PROVIDED DATA: Begin

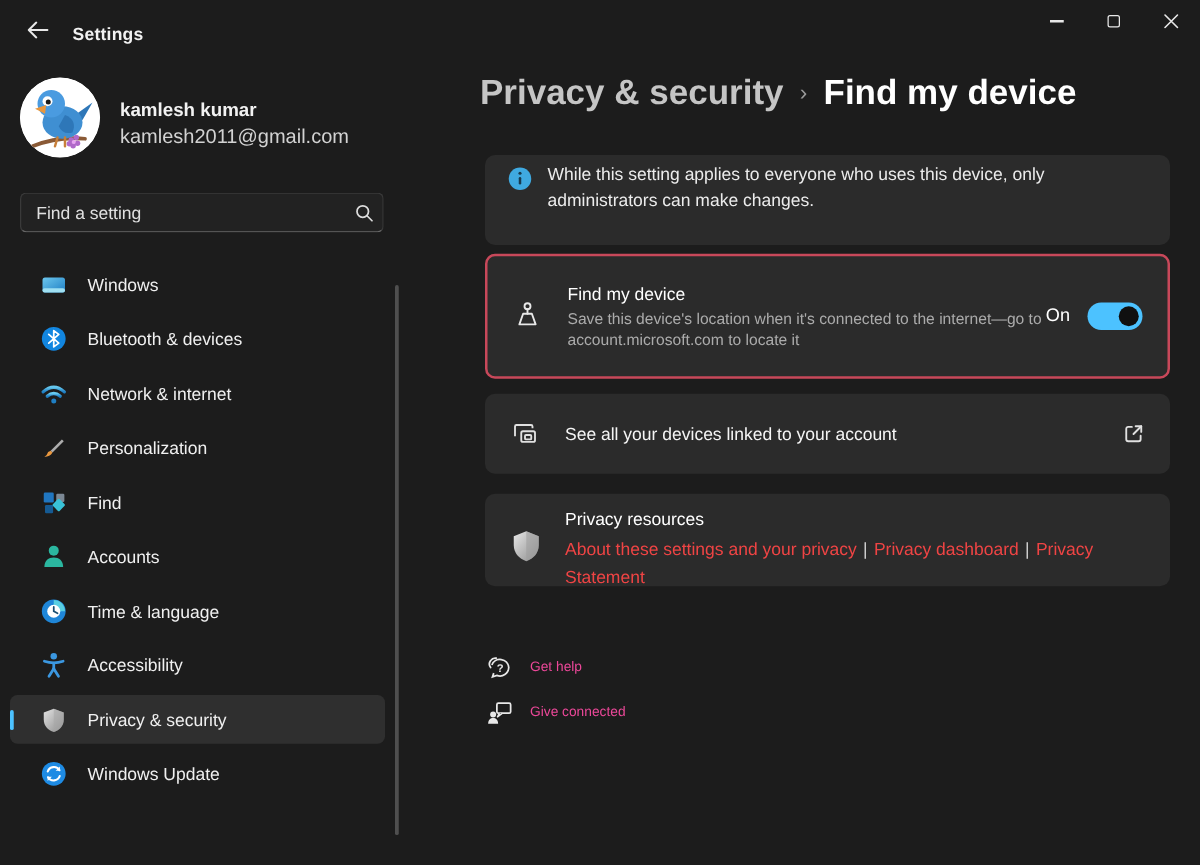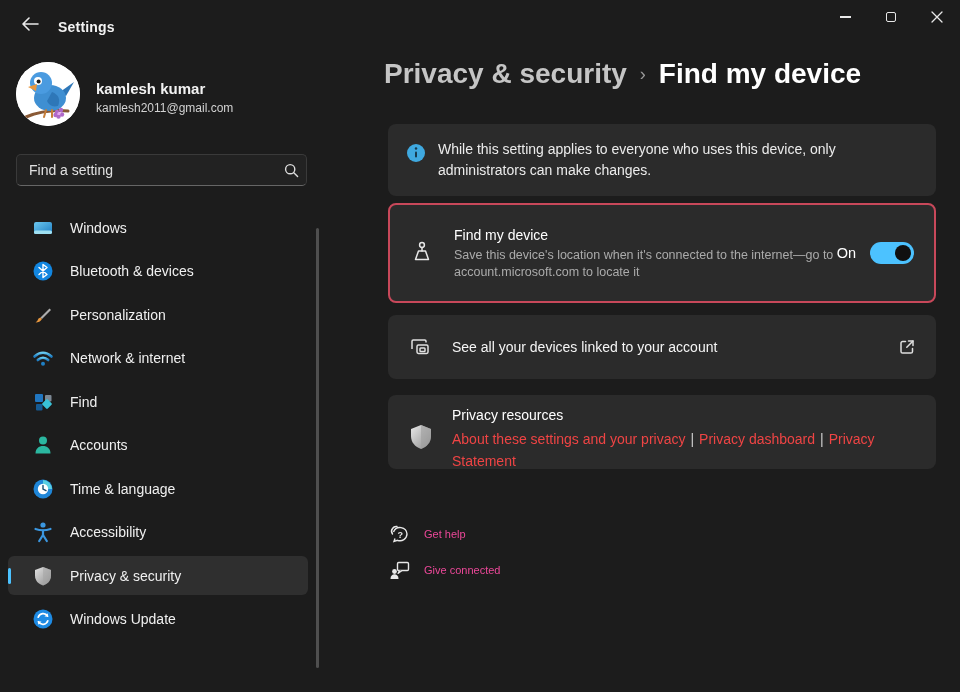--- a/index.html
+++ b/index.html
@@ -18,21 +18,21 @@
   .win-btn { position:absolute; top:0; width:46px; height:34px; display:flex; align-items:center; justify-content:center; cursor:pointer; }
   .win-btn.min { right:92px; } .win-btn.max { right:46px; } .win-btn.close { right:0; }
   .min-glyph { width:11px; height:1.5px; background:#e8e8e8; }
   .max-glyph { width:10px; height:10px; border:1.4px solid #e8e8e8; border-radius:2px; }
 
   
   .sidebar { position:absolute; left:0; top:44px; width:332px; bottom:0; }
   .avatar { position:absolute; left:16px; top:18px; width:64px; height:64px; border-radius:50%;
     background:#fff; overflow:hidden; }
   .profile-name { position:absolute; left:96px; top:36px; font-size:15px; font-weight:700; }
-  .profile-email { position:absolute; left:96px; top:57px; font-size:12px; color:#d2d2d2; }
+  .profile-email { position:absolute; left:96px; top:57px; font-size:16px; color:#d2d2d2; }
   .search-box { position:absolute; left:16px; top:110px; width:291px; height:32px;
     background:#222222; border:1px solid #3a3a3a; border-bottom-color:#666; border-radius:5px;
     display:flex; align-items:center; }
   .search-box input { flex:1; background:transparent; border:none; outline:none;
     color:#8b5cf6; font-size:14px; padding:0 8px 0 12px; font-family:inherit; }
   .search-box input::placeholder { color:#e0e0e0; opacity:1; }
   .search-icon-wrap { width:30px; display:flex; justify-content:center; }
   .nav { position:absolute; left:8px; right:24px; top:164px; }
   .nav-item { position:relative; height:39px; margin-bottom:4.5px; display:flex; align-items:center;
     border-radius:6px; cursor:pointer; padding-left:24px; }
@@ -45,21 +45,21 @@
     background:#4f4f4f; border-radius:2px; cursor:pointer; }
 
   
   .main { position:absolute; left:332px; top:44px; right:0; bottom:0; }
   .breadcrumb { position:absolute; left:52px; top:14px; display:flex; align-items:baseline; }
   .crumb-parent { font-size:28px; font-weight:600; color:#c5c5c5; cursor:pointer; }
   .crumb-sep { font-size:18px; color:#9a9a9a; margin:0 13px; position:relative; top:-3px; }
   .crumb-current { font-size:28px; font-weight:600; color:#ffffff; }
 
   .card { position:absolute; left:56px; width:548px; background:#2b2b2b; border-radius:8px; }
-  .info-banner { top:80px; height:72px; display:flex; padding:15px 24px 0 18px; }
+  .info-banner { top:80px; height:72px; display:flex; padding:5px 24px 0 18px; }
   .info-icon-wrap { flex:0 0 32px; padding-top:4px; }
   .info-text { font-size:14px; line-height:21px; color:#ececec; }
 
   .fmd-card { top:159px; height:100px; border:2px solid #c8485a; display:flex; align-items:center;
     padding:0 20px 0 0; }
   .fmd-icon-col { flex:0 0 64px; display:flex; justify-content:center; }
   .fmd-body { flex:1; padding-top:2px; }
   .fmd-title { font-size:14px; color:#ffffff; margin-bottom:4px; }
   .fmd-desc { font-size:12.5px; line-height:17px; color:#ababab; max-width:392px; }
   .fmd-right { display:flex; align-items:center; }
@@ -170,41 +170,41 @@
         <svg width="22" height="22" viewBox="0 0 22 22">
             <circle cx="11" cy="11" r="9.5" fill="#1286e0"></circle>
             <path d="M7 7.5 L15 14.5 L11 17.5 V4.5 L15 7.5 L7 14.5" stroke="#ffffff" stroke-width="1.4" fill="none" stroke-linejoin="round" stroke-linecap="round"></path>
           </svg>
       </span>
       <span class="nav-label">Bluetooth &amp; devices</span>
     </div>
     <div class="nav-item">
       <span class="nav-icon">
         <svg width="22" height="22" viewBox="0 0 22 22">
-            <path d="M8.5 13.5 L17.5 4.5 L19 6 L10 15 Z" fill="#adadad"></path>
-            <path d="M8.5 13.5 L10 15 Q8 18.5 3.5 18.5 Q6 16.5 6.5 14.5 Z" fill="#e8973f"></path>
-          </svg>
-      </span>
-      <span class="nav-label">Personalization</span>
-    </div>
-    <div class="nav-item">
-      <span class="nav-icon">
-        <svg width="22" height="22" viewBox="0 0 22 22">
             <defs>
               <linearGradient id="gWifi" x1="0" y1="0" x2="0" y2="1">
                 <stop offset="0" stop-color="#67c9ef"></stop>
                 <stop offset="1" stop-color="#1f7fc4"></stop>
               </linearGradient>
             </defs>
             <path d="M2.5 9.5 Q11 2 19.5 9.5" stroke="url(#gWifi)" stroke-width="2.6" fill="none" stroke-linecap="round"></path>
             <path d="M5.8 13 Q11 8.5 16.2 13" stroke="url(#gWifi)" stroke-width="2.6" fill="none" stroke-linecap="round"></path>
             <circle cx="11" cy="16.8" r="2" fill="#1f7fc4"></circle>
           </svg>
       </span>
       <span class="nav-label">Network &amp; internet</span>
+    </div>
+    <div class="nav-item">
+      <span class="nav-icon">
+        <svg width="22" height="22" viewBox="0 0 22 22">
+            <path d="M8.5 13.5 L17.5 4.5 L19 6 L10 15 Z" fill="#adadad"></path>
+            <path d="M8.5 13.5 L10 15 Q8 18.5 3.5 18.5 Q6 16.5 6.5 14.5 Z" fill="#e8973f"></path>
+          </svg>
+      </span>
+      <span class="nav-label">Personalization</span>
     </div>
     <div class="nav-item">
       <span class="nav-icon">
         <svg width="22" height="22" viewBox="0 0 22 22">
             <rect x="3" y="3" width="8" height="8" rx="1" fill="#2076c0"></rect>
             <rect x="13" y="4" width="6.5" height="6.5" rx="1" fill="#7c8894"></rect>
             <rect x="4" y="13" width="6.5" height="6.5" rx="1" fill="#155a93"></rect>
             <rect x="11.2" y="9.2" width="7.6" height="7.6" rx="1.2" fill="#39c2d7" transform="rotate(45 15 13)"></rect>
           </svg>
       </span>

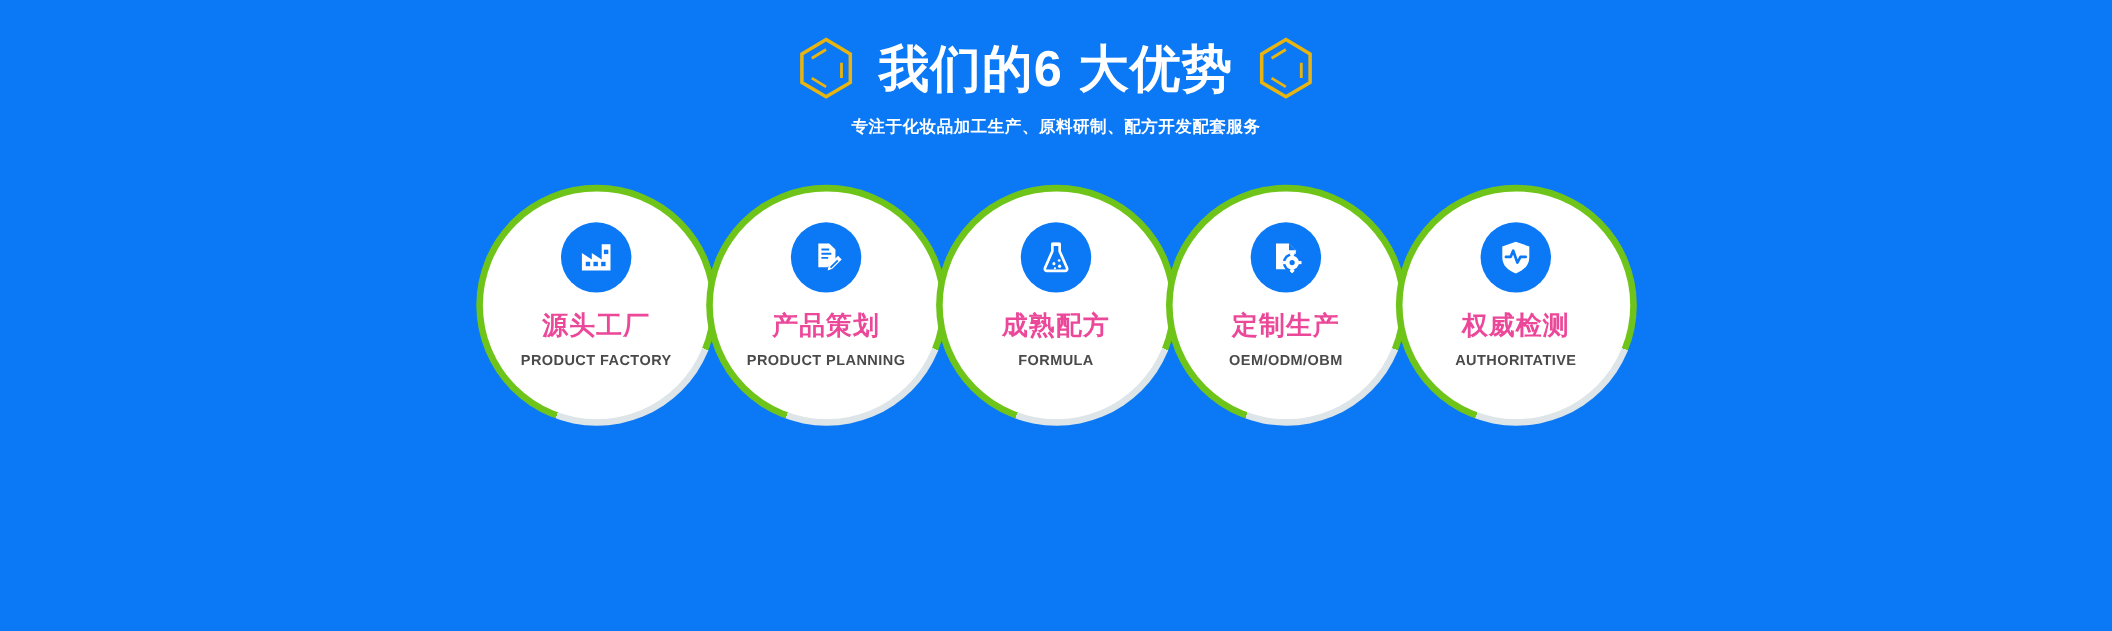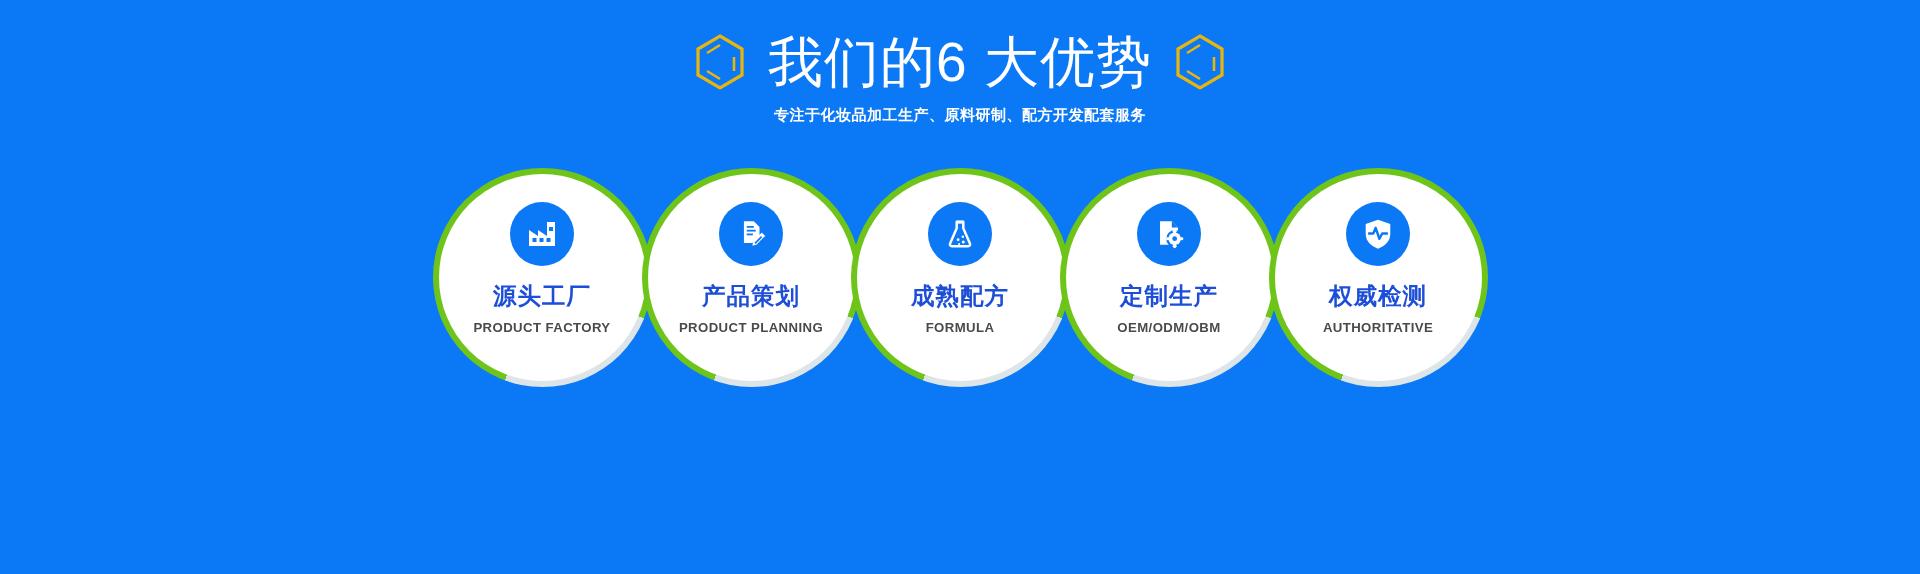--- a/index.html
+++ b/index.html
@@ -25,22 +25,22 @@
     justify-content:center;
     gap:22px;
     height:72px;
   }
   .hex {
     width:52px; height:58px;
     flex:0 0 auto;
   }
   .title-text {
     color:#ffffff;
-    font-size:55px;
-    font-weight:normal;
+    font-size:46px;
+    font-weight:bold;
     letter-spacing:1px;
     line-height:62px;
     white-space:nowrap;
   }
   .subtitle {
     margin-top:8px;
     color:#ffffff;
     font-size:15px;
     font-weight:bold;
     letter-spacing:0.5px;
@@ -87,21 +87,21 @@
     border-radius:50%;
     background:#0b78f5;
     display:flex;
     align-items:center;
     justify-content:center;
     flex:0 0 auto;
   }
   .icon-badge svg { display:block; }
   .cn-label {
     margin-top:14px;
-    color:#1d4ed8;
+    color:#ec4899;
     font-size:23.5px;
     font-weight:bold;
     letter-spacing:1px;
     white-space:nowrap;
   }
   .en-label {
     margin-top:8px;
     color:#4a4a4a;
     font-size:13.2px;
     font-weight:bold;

PROVIDED DATA: End

- **WHAT NEEDS TO BE DONE**:
Before answering, check every line of the records for the string "solid", then state how many lines have it, with the number only.

- **REPLY TO THE EXERCISE**:
3